Instructions for the task. From the listing below, output only the lines starting at the line that has "ORIGEN | ÍNDICE: 5210 -> none" and ending at the line that has "Materiales y suministros | ÍNDICE: 5120", exactly as they appear, ends included.

Material to process.
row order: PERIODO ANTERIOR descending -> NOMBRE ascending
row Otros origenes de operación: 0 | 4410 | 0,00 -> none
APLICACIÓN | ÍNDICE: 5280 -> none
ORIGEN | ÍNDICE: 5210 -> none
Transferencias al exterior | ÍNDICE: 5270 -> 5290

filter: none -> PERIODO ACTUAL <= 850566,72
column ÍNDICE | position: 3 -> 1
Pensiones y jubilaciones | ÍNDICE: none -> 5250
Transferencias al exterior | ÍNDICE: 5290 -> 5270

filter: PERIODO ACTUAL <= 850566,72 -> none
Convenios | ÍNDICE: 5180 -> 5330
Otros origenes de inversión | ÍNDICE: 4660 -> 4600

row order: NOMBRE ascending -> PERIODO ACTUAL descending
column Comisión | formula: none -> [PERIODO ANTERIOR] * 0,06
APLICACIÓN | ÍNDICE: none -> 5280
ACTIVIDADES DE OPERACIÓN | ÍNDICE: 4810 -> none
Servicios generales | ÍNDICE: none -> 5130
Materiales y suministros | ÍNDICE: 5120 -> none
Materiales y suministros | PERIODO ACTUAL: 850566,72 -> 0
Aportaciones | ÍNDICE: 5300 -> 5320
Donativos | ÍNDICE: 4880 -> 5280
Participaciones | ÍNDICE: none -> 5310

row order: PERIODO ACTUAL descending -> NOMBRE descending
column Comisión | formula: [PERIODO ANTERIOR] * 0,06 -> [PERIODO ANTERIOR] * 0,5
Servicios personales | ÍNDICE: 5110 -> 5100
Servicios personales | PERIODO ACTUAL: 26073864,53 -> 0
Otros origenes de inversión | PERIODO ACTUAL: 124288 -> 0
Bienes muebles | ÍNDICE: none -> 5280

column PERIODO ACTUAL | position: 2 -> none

Answer to this task.
ORIGEN | ÍNDICE: 5210 -> none
Transferencias al exterior | ÍNDICE: 5270 -> 5290

filter: none -> PERIODO ACTUAL <= 850566,72
column ÍNDICE | position: 3 -> 1
Pensiones y jubilaciones | ÍNDICE: none -> 5250
Transferencias al exterior | ÍNDICE: 5290 -> 5270

filter: PERIODO ACTUAL <= 850566,72 -> none
Convenios | ÍNDICE: 5180 -> 5330
Otros origenes de inversión | ÍNDICE: 4660 -> 4600

row order: NOMBRE ascending -> PERIODO ACTUAL descending
column Comisión | formula: none -> [PERIODO ANTERIOR] * 0,06
APLICACIÓN | ÍNDICE: none -> 5280
ACTIVIDADES DE OPERACIÓN | ÍNDICE: 4810 -> none
Servicios generales | ÍNDICE: none -> 5130
Materiales y suministros | ÍNDICE: 5120 -> none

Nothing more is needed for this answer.